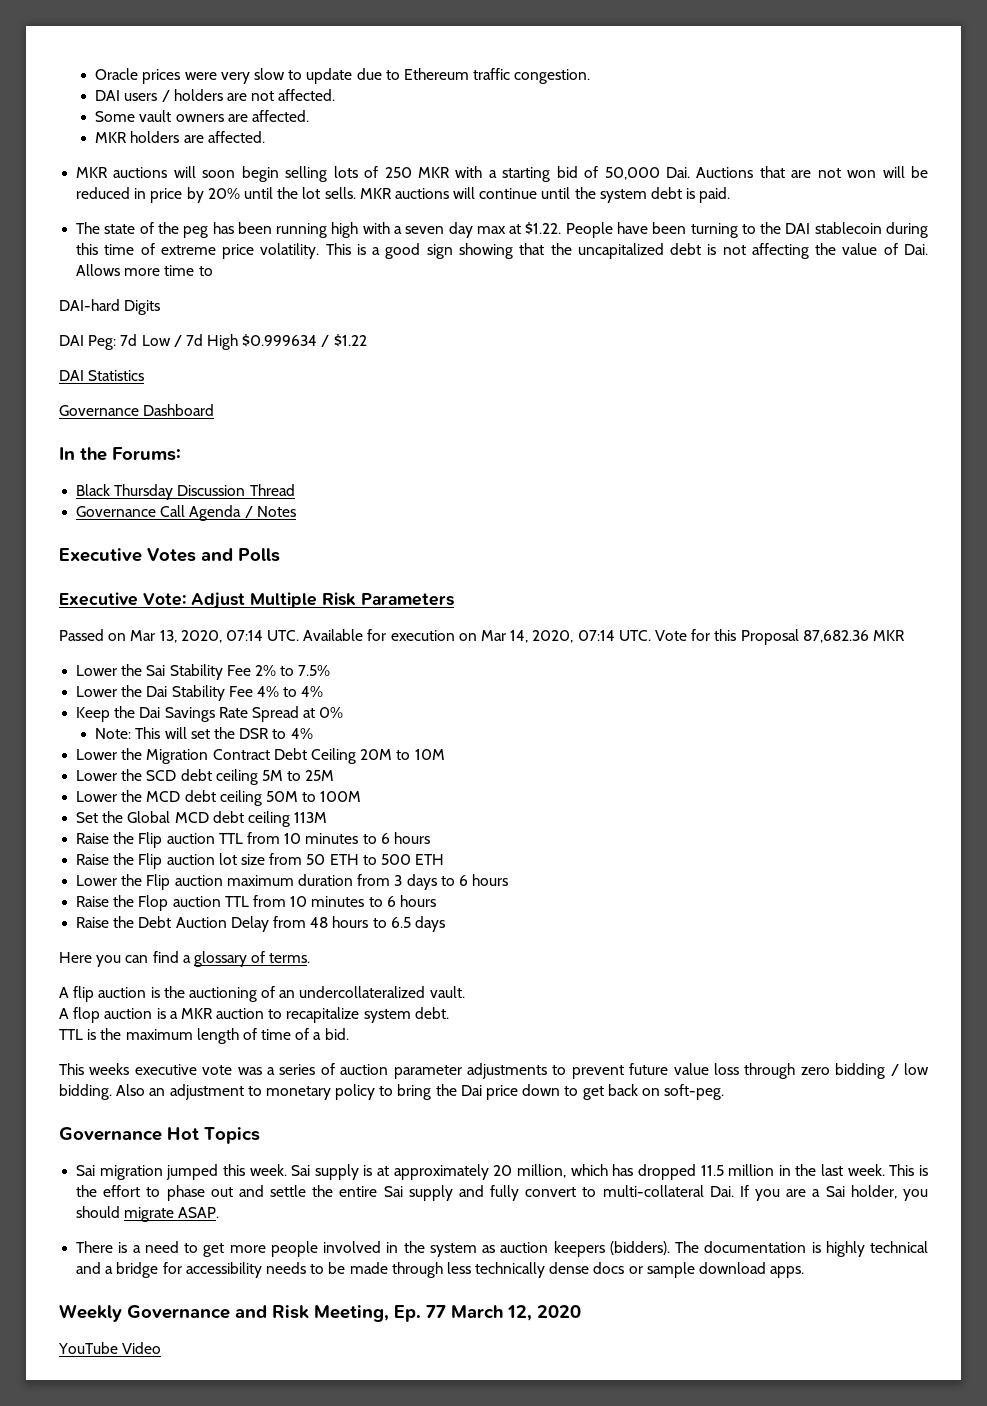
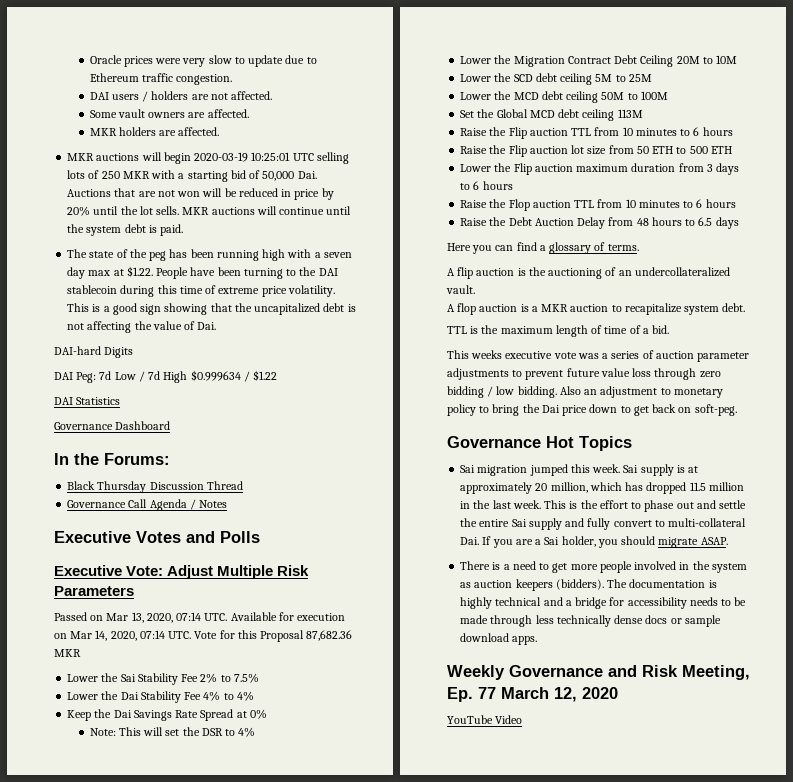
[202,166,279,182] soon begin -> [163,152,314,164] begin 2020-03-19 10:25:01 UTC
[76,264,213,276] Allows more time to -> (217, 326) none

--

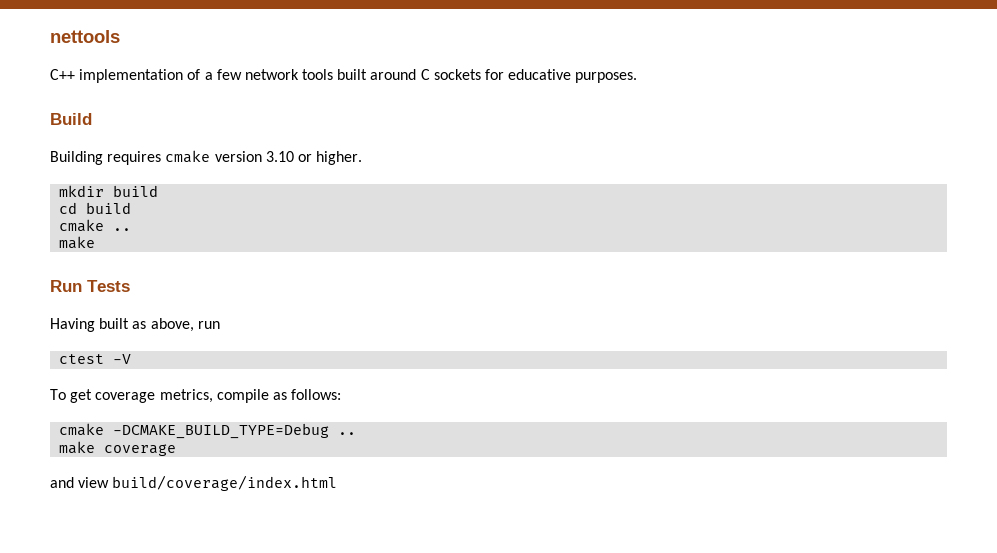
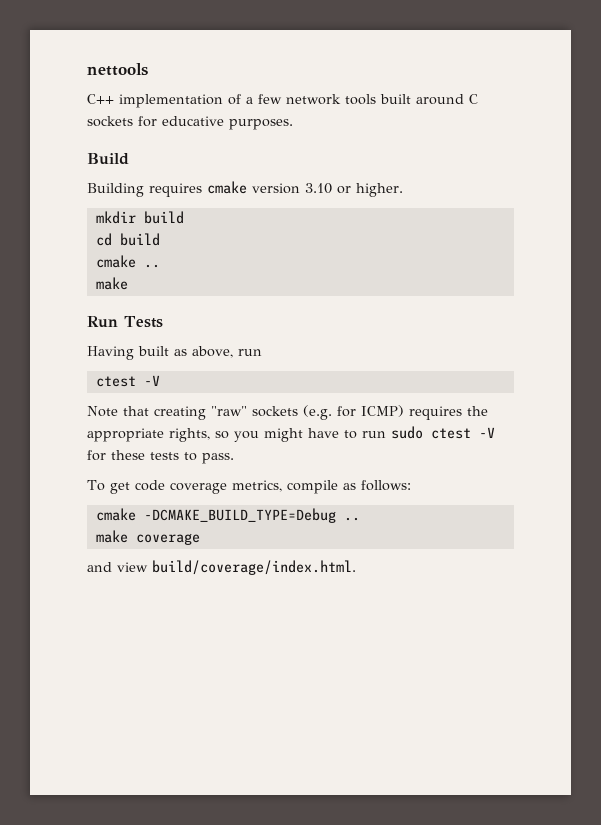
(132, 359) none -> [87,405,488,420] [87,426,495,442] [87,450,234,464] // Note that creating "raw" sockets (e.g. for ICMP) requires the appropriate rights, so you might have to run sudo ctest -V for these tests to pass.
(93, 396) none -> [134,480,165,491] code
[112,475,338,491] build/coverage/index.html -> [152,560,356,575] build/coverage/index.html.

» **Work item**:
Output exactly one stretch of the listing: from the line containing "(93, 396) none -> [134,480,165,491] code" through the line containing "[112,475,338,491] build/coverage/index.html ->", both end lines included.

» **Solution to this problem**:
(93, 396) none -> [134,480,165,491] code
[112,475,338,491] build/coverage/index.html -> [152,560,356,575] build/coverage/index.html.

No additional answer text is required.